Mas aí, quando chega a metade final de Anora, a montagem de Baker surpreende ao deixar de lado a estratégia dos cortes rápidos para, então, passar a acompanhar basicamente o fluxo de uma única – e longa – noite/manhã. A partir daí, se a primeira metade já fazia rir, a segunda torna-se absurda ao ponto das gargalhadas, começando com uma brilhante sequência que, durando uns bons 15/20 minutos, traz os funcionários do oligarca russo tentando conter Anora em uma sala de estar.
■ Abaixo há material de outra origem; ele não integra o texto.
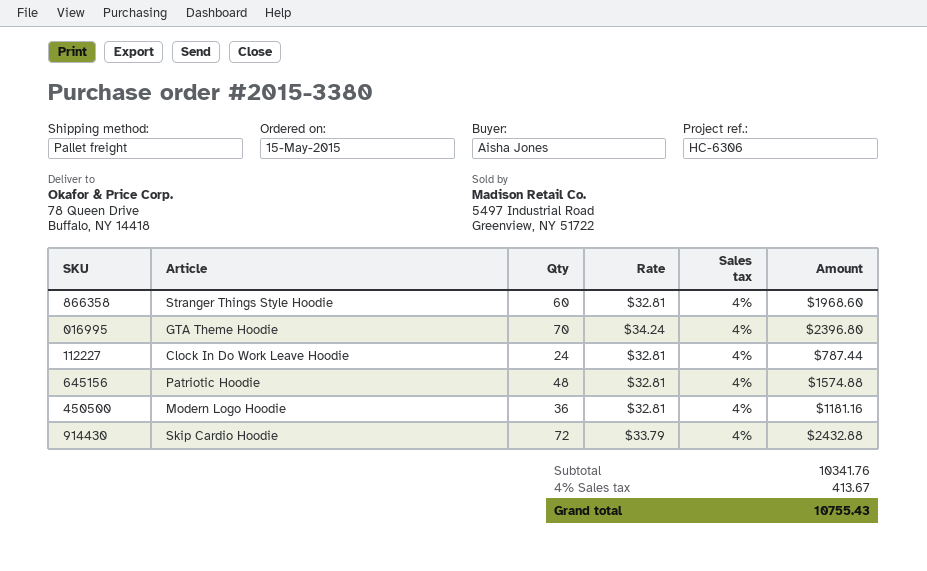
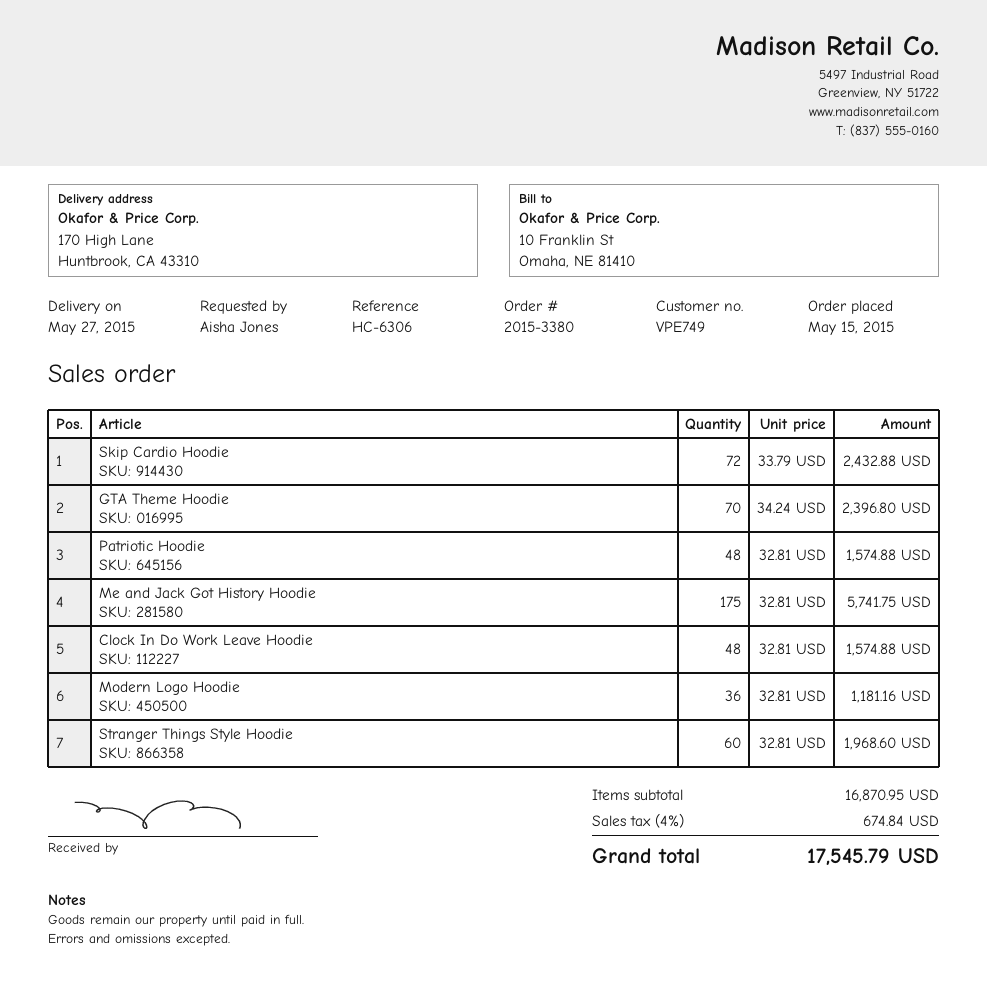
ship to: 78 Queen Drive, Buffalo, NY 14418 -> 170 High Lane, Huntbrook, CA 43310
Clock In Do Work Leave Hoodie: 24 x 32.81 = 787.44 -> 48 x 32.81 = 1574.88
Me and Jack Got History Hoodie: none -> 175 x 32.81 = 5741.75
subtotal: 10341.76 -> 16870.95
tax: 4% = 413.67 -> 4% = 674.84
total: 10755.43 -> 17545.79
Explorando os limites de cada personagem, esta cena se aproveita de um humor físico para demarcar, através das diferentes posturas dos personagens, os contrastes entre os “modos” (e as hipocrisias) das duas classes ali: se a princípio os tais funcionários parecem feitos para meter medo, na prática eles tentam controlar a situação sem usarem da força, mas o furacão representado por Anora demonstra que ela é quem é capaz de ditar o ritmo daquelas circunstâncias (como diz um dos caras, “Ela não briga feito uma garotinha”). Além disso, Baker descontrói o arquétipo dos “capangas brutos” ao mostrá-los como sujeitos patéticos, com o principal deles chegando a bater boca com adolescentes numa lanchonete e xingar um guarda ao ter o carro rebocado.
Dito isso (e tentarei evitar spoilers, mas talvez seja melhor terminar este texto somente quem já assistiu ao filme), é nesta reta final que a melancolia – apenas subjacente na primeira metade – torna-se explícita ao trazer a realidade enfim desabando sobre os ombros da protagonista, mostrando de forma definitiva (e através de exemplos repetidos e contínuos) como a classe dominante enxerga pessoas como Anora ou como pedaços de carne, ou como contratempos que podem ser facilmente resolvidos com ameaças, assédios jurídicos ou humilhações. Assim, depois de provocar uma quantidade considerável de risadas, Sean Baker arremata sua obra partindo o coração do público ao ilustrar como que, ao fim, nem a disposição para o prazer resta mais à jovem (ao menos, não naquele momento).
Afinal, a esperança e o conto de fadas que Anora alimentou na própria mente foram quebradas pelo mundo real de forma agressiva e traumática até demais.